To cut to the chase, my question is how to calculate the infinite series

$$\lim\limits_{k\to\infty} \sum\limits_{i=1}^k \ln{\left ( \frac{10}{10-\frac{9}{k-(i-1)}} \right )}$$

I will explain in what follows how this series comes about.

To set this up, let's think about the base case which has a single rocket and no external forces at play.

The rocket has mass ##m_r(t)=m_{r,dry}(t)+m_f(t)## where ##m_{r,dry}## is the mass of the dry rocket (with no fuel in it) and ##m_f(t)## is the mass of the fuel. Fuel is burned and exhausted with a velocity of ##\vec{u}=-u\hat{i}## relative to the rocket's frame.
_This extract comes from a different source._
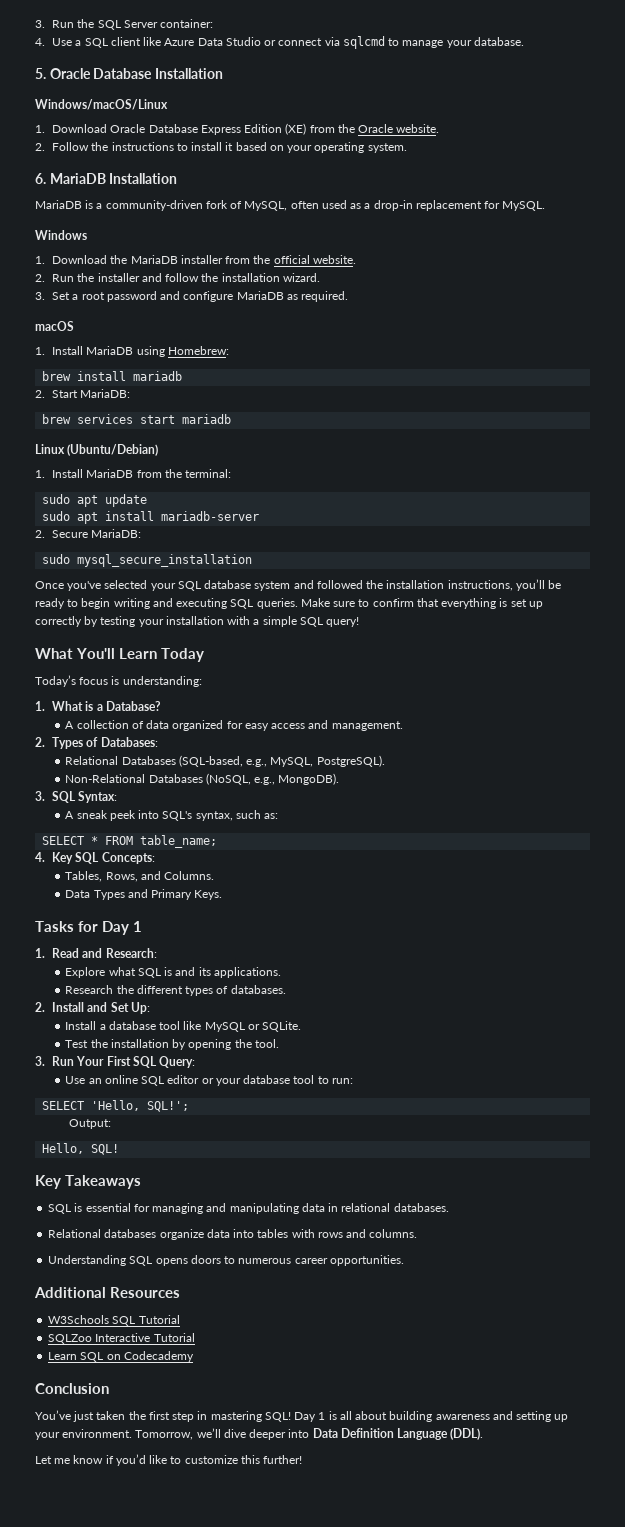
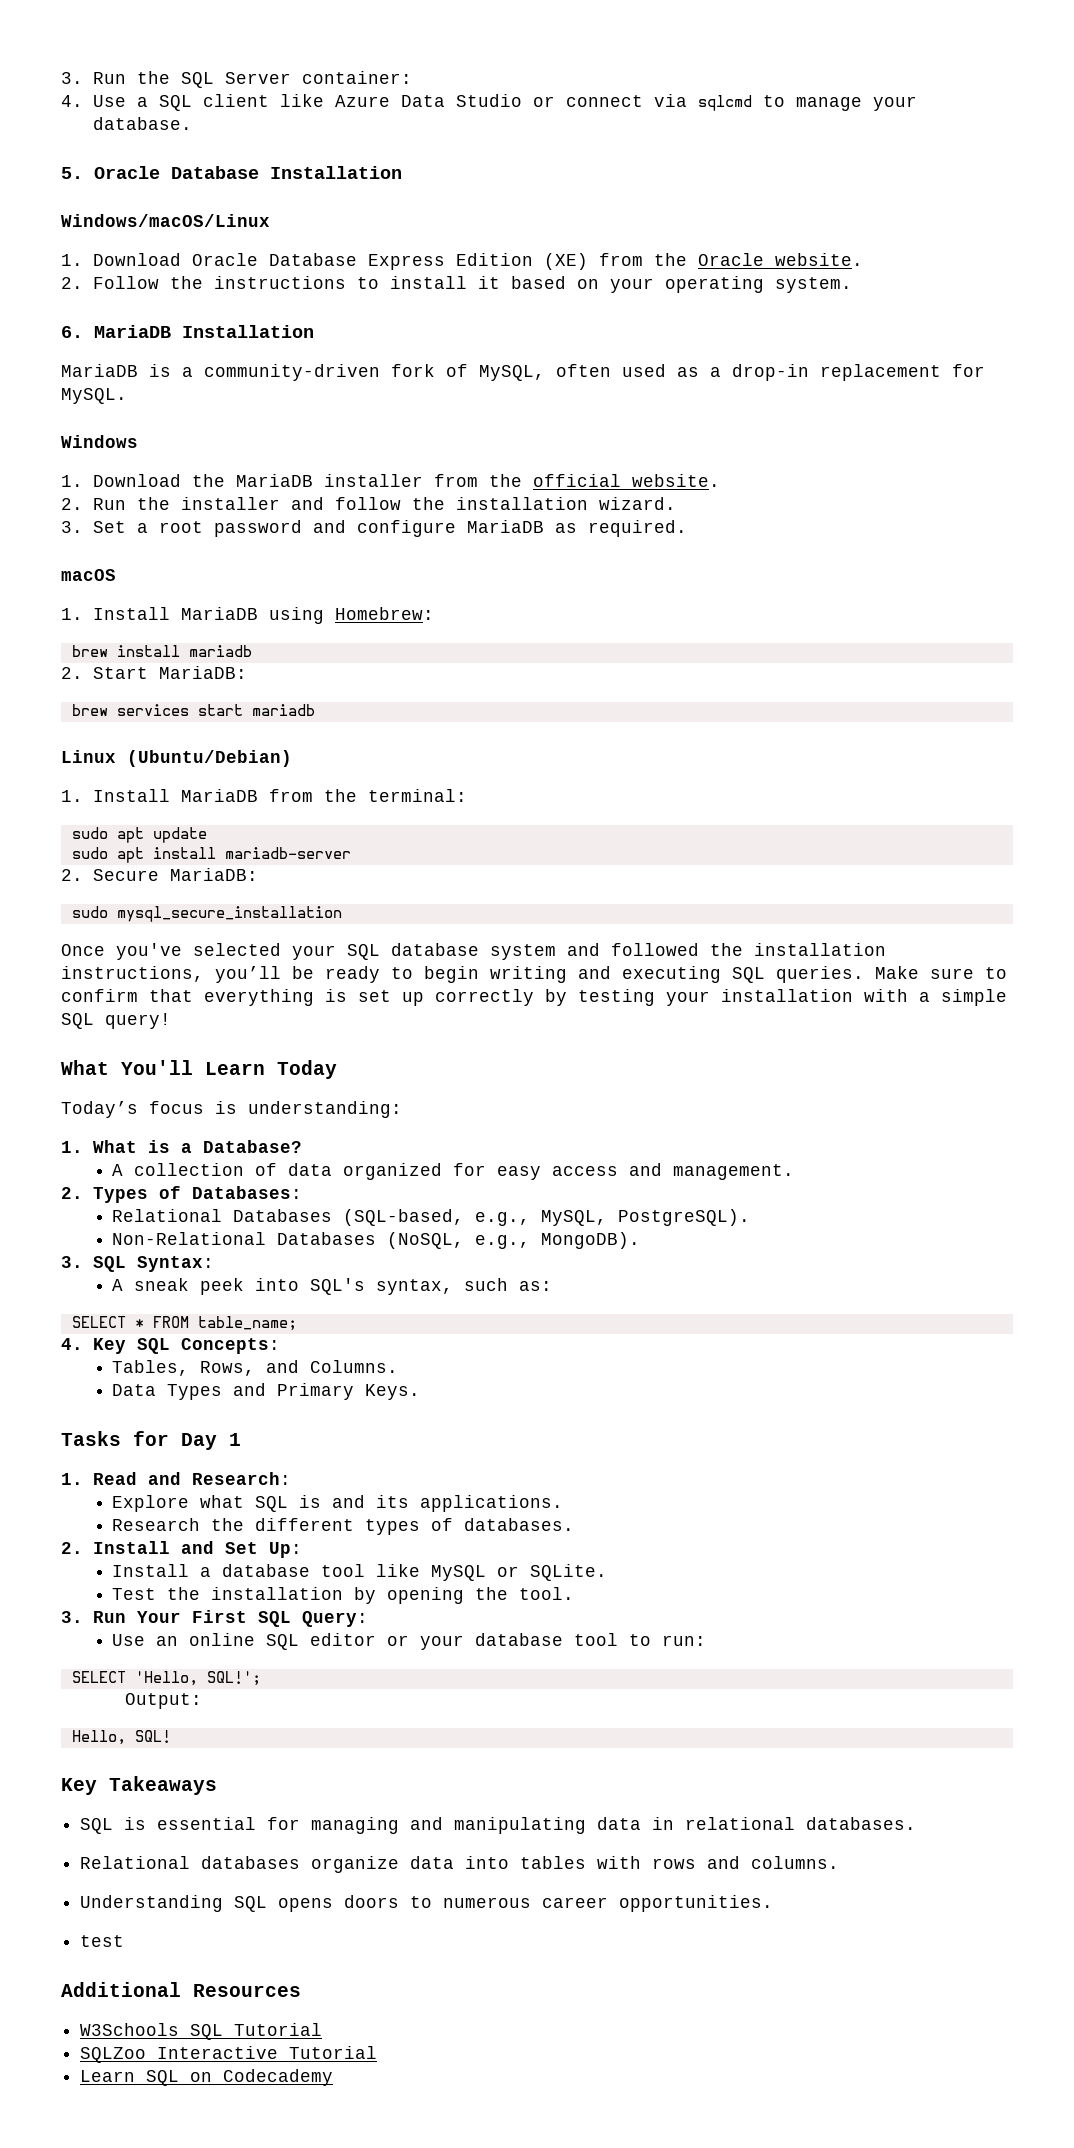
+ test
- Conclusion
- You’ve just taken the first step in mastering SQL! Day 1 is all about building awareness and setting up your environment. Tomorrow, we’ll dive deeper into Data Definition Language (DDL).
- Let me know if you’d like to customize this further!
The rocket has velocity ##\vec{v}_r(t)=v_r(t)\hat{i}## relative to a "fixed frame".

Since everything happens in one dimension we drop the vector notation.

By assumption, ##m_{r,dry}=\frac{1}{10}m_r(0)=\frac{m_{r,dry}+m_f(0)}{10}\implies m_f(0)=9m_{r,dry}##.

That is, the rocket is composed of one part dry mass and nine parts of fuel. This is the same as just ten times dry mass.

The rocket equation is

$$F_{ext}=0=m_r(t)v_r'(t)-m_r'(t)u$$

which has solution

$$v_r(t)=v_r(0)+u\ln{\frac{m_r(0)}{m_r(t)}}$$

Thus, for a single rocket, when all the fuel has been used we have

$$v_r(t_f)=u\ln{\frac{10m_{r,dry}}{m_{r,dry}}}=u\ln{10}$$

I did the calculations for a two-stage rocket and a k-stage rocket. I will mostly provide the results of the calculations not the calculations themselves.

Let ##m_{r,dry}## be the dry weight in the case of a single-stage rocket. When we increase the number of rockets, we will keep the total weight equal to the case of the single-stage rocket (ie, ##10m_{r,dry}##) so we can make a fair comparison between final velocities.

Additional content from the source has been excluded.